Reprogramming efficiency enhancement, cocktail choice, episomal plasmids, reproducible differentiation, GMP-grade production, the Waddington landscape, transdifferentiation, translation-initiation factors, CiRA/Gladstone, etc.

 

Reprogramming Efficiency, Researcher Needs, and Industrial Constraints

▣ Despite the large number of publications on cocktail design and programming efficiency improvements, low-efficiency reprogramming and modest colony yields are described to be adequate, in many cases, for researcher purposes.

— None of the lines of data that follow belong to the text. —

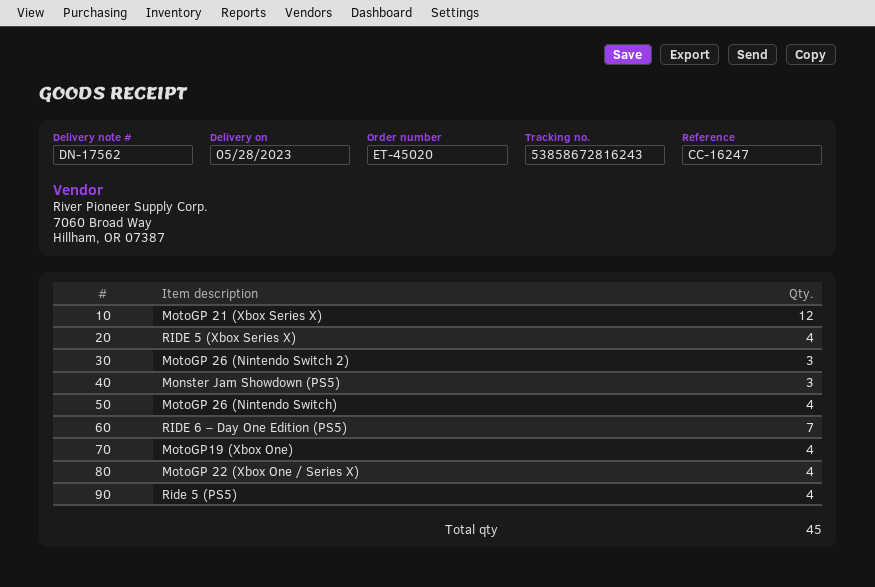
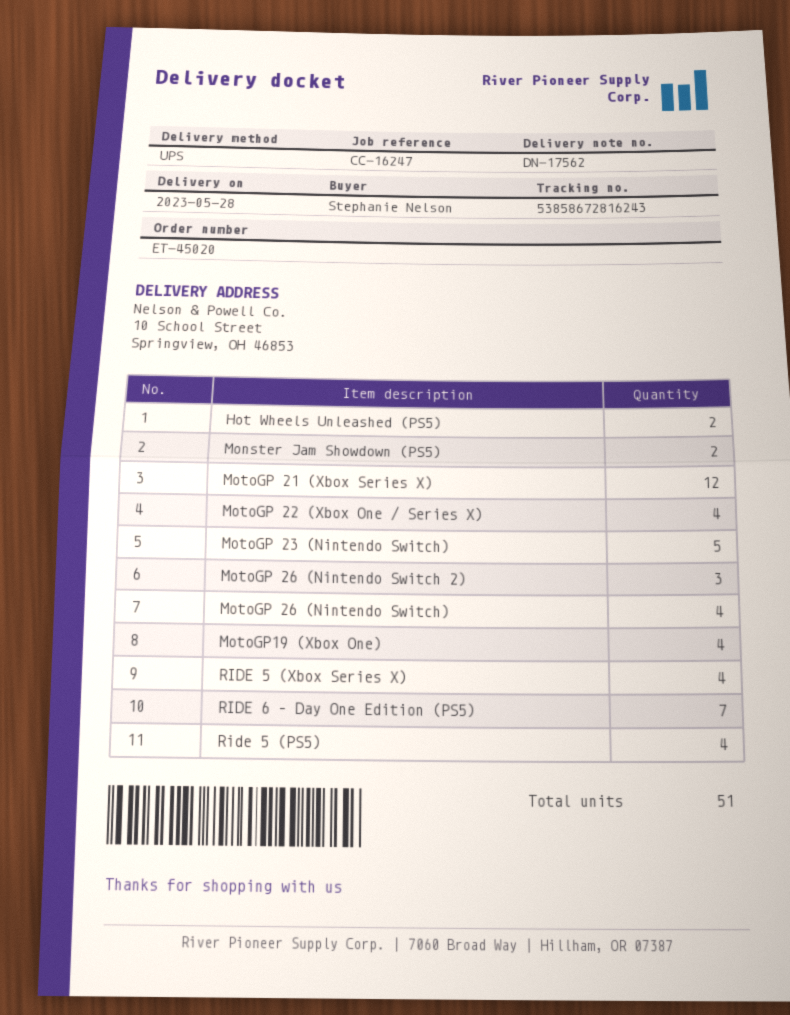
Monster Jam Showdown (PS5): 3 -> 2
Hot Wheels Unleashed (PS5): none -> 2
MotoGP 23 (Nintendo Switch): none -> 5
total quantity: 45 -> 51

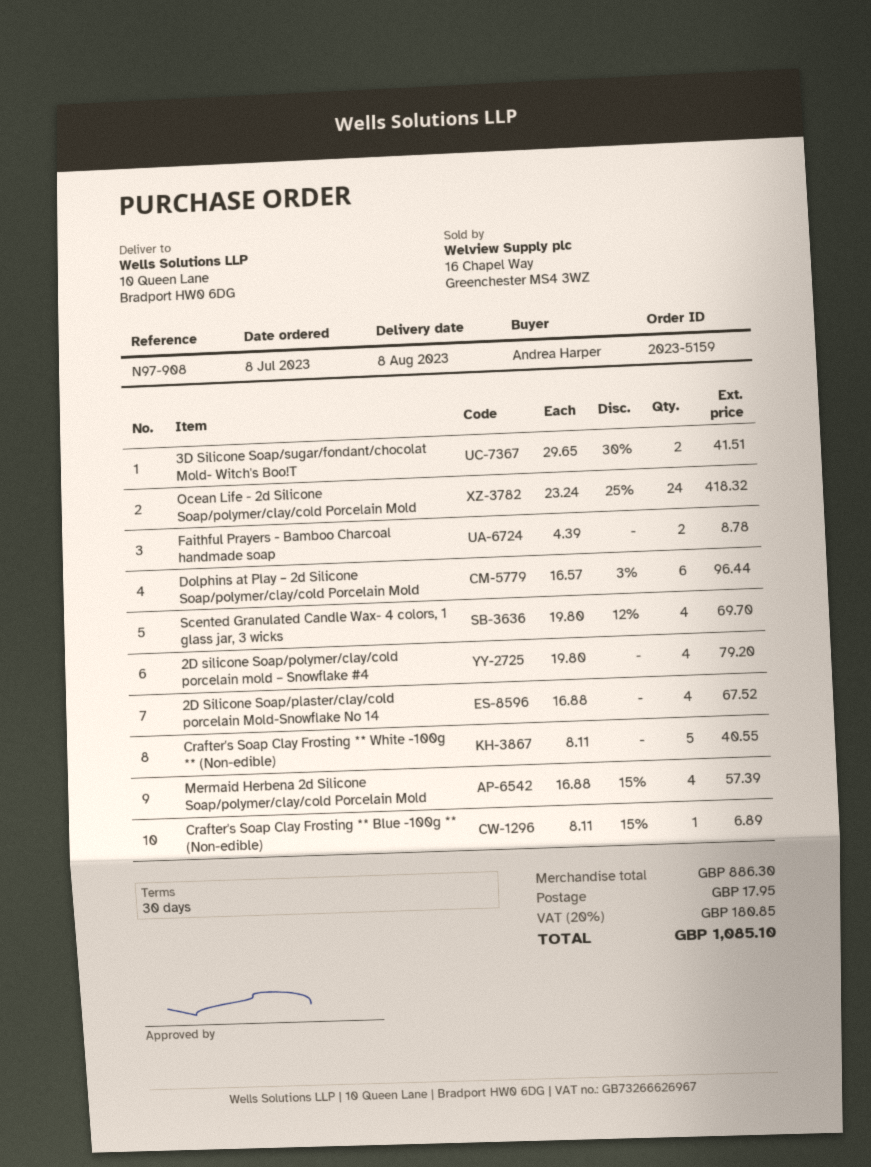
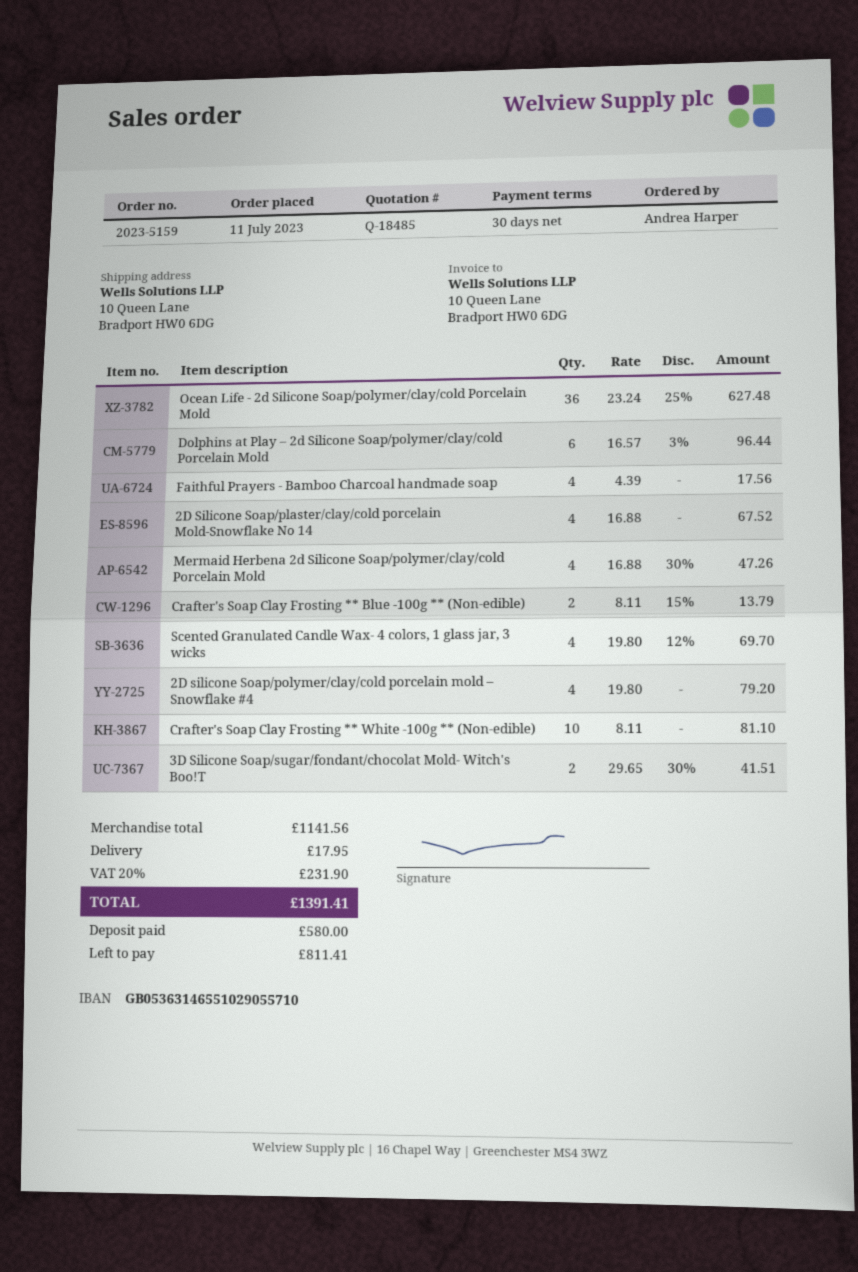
order date: 2023-07-08 -> 2023-07-11
Ocean Life - 2d Silicone Soap/polymer/clay/cold Porcelain Mold: 24 x 23.24 - 25% = 418.32 -> 36 x 23.24 - 25% = 627.48
Faithful Prayers - Bamboo Charcoal handmade soap: 2 x 4.39 = 8.78 -> 4 x 4.39 = 17.56
Crafter's Soap Clay Frosting ** White -100g ** (Non-edible): 5 x 8.11 = 40.55 -> 10 x 8.11 = 81.10
Mermaid Herbena 2d Silicone Soap/polymer/clay/cold Porcelain Mold: 4 x 16.88 - 15% = 57.39 -> 4 x 16.88 - 30% = 47.26
Crafter's Soap Clay Frosting ** Blue -100g ** (Non-edible): 1 x 8.11 - 15% = 6.89 -> 2 x 8.11 - 15% = 13.79
subtotal: 886.30 -> 1141.56
tax: 20% = 180.85 -> 20% = 231.90
total: 1085.10 -> 1391.41

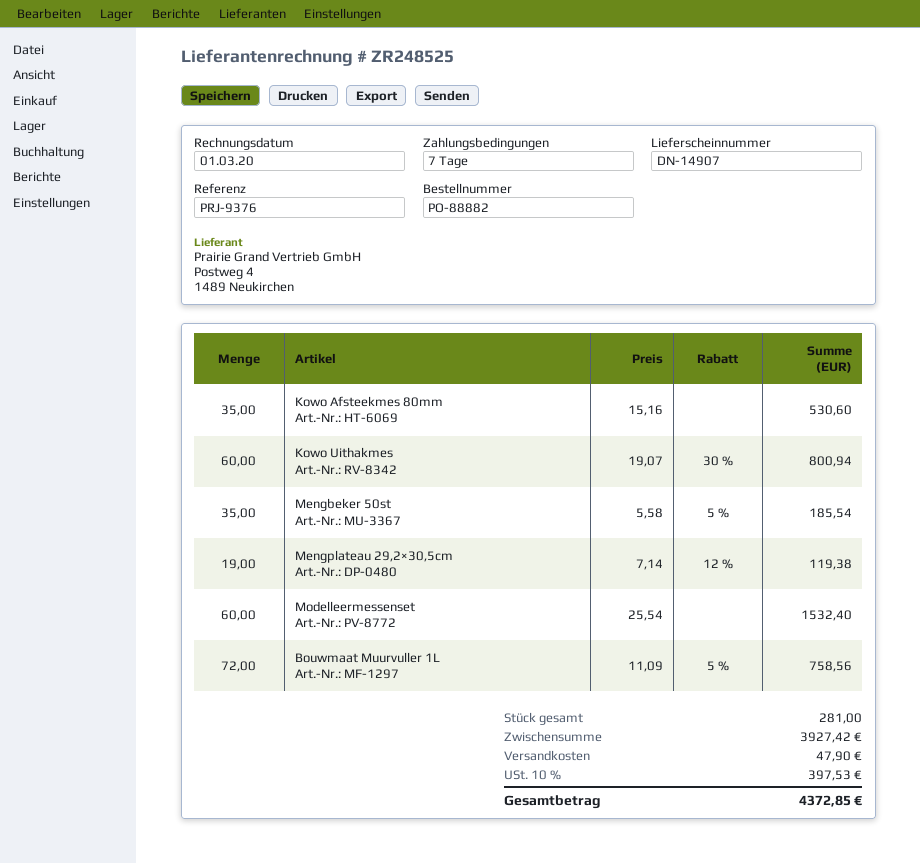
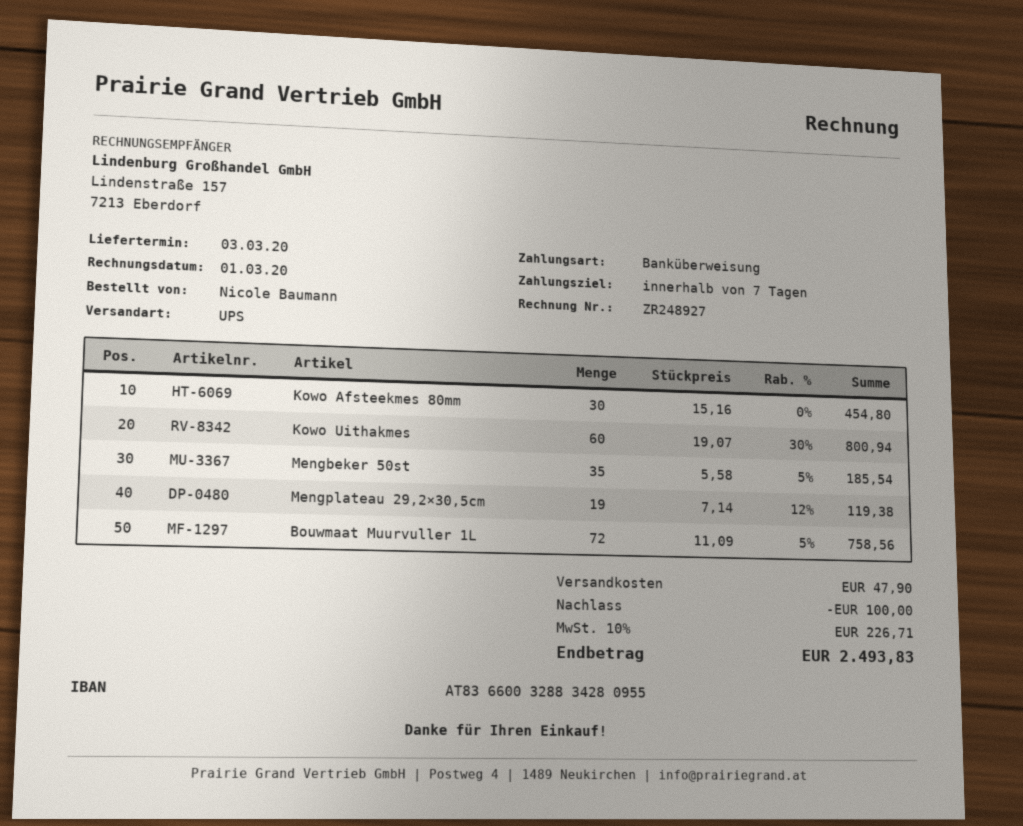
invoice number: ZR248525 -> ZR248927
Kowo Afsteekmes 80mm: 35 x 15.16 = 530.60 -> 30 x 15.16 = 454.80
Modelleermessenset: 60 x 25.54 = 1532.40 -> none
discount: none -> 100.00
tax: 10% = 397.53 -> 10% = 226.71
total: 4372.85 -> 2493.83

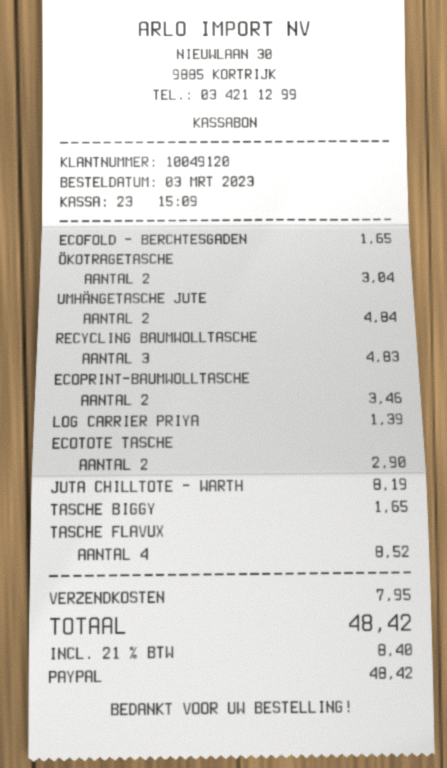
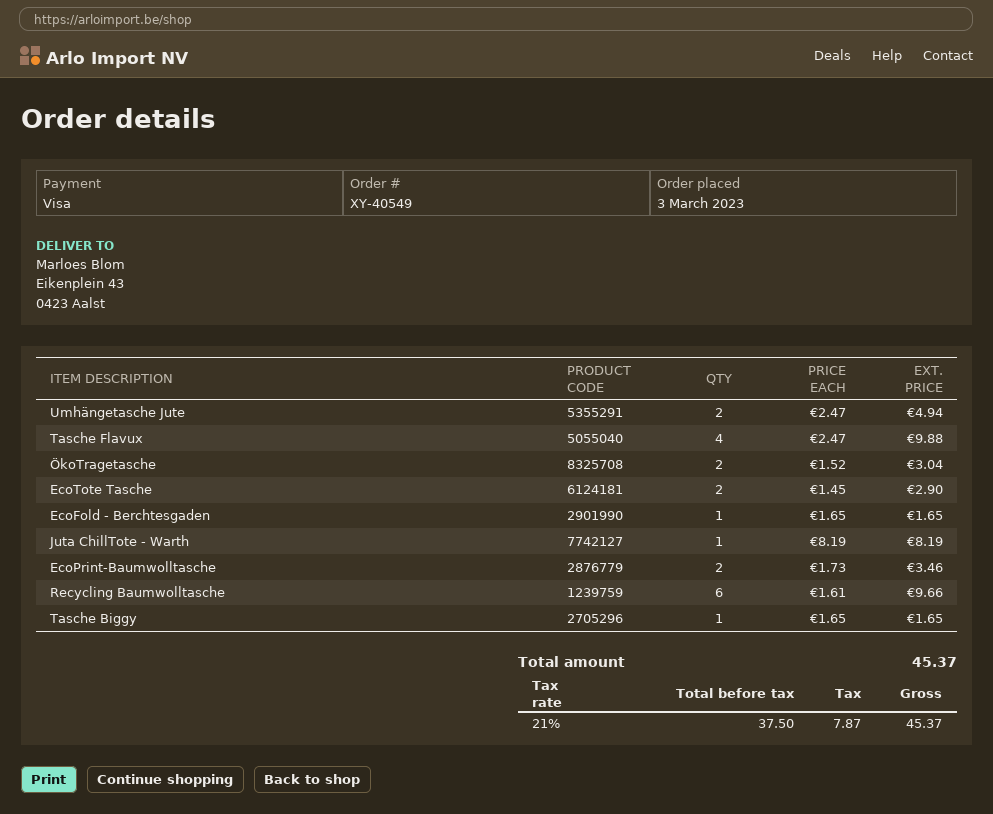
payment method: PayPal -> Visa
UMHÄNGETASCHE JUTE: 2 for 4.84 -> 2 for 4.94
RECYCLING BAUMWOLLTASCHE: 3 for 4.83 -> 6 for 9.66
LOG CARRIER PRIYA: 1 for 1.39 -> none
TASCHE FLAVUX: 4 for 8.52 -> 4 for 9.88
shipping: 7.95 -> none
tax: 21% = 8.40 -> 21% = 7.87
total: 48.42 -> 45.37

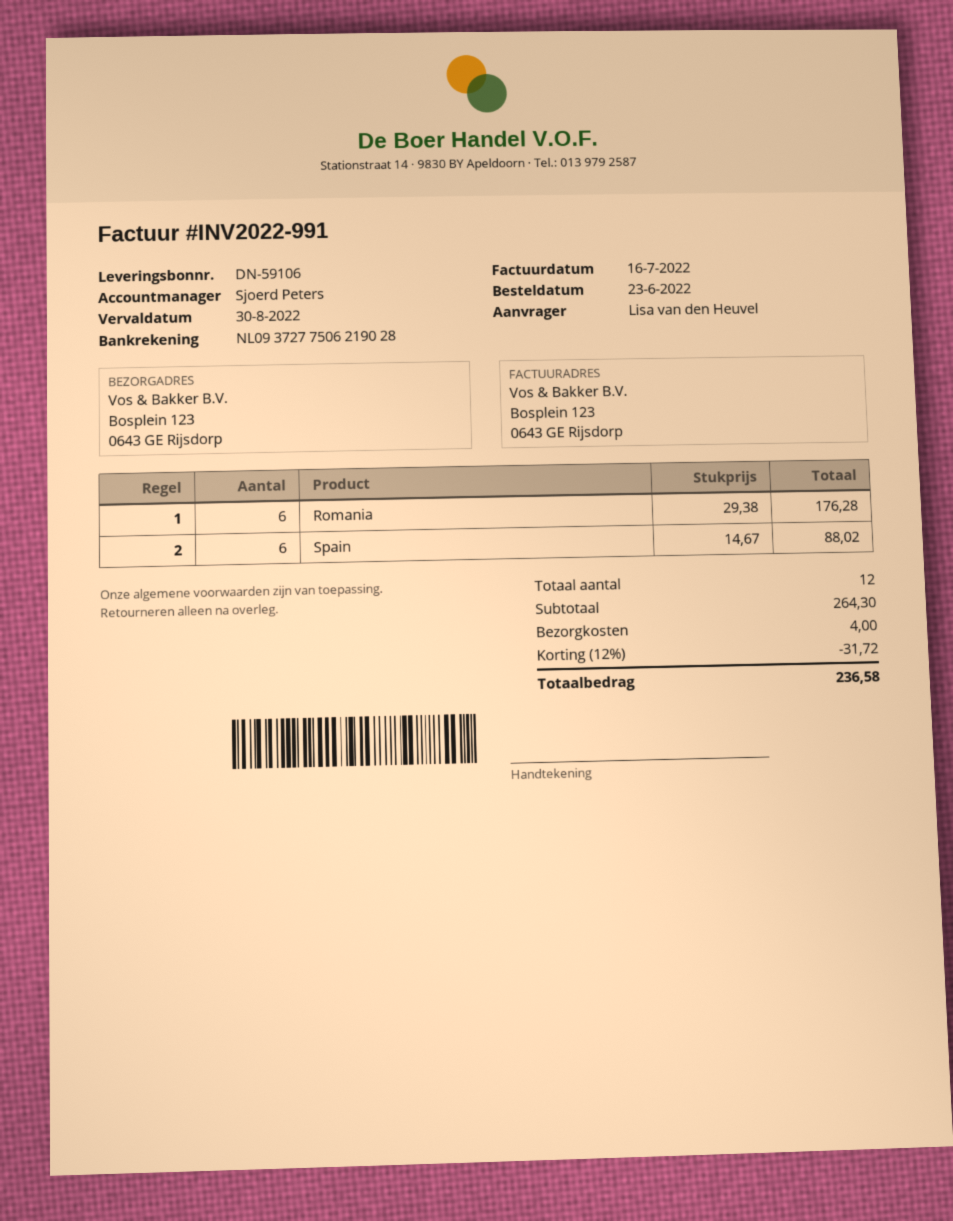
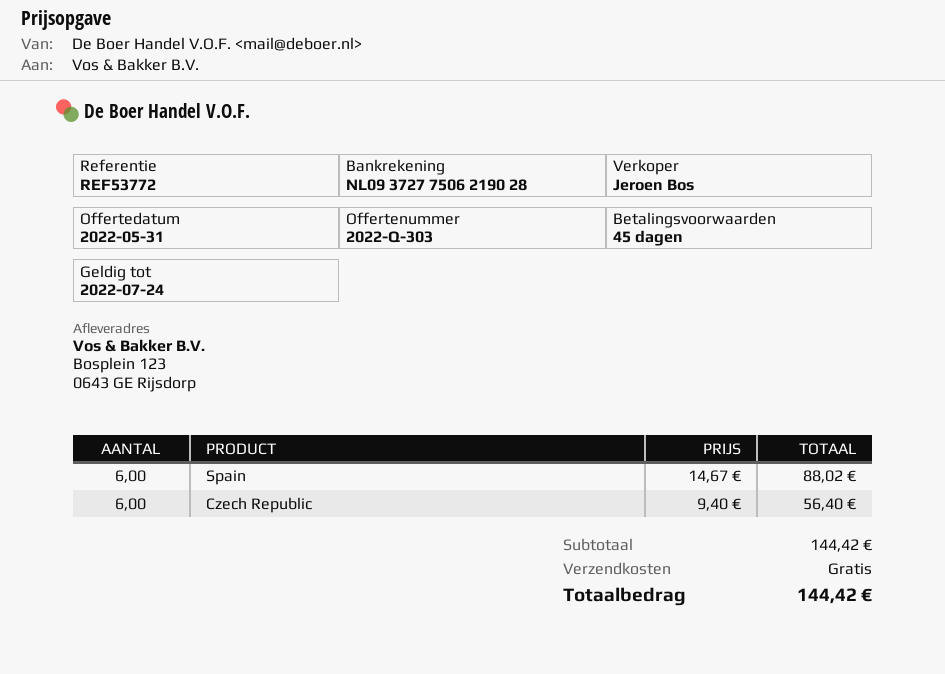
sales rep: Sjoerd Peters -> Jeroen Bos
Romania: 6 x 29.38 = 176.28 -> none
Czech Republic: none -> 6 x 9.40 = 56.40
subtotal: 264.30 -> 144.42
discount: 12% = 31.72 -> none
shipping: 4.00 -> 0.00
total: 236.58 -> 144.42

▣ Beyond reprogramming enhancement studies, researcher cocktail choice is restricted to biotech company kits. GMP-grade standardization is the ultimate bottleneck constraining reprogramming cocktail choice. Yamanaka-sensei shares his assessment that transcription factor (TF) choice in reprogramming cocktails won't change absent a demonstration of radical improvement.

▣ Yamanaka-sensei's overall assessment of reprogramming enhancement research is that it has delivered only mild improvements.

▣ Professor Bruneau regards the first decade of reprogramming research as being valuable in establishing basic efficiency improvements and developing GMP-grade production.

Translation-Motivated Reprogramming Innovations

▣ Example of innovation: Use of p53 inhibition for improving the efficiency of episomal plasmid reprogramming, which was preferred to lentiviral vectors as an integration-free method.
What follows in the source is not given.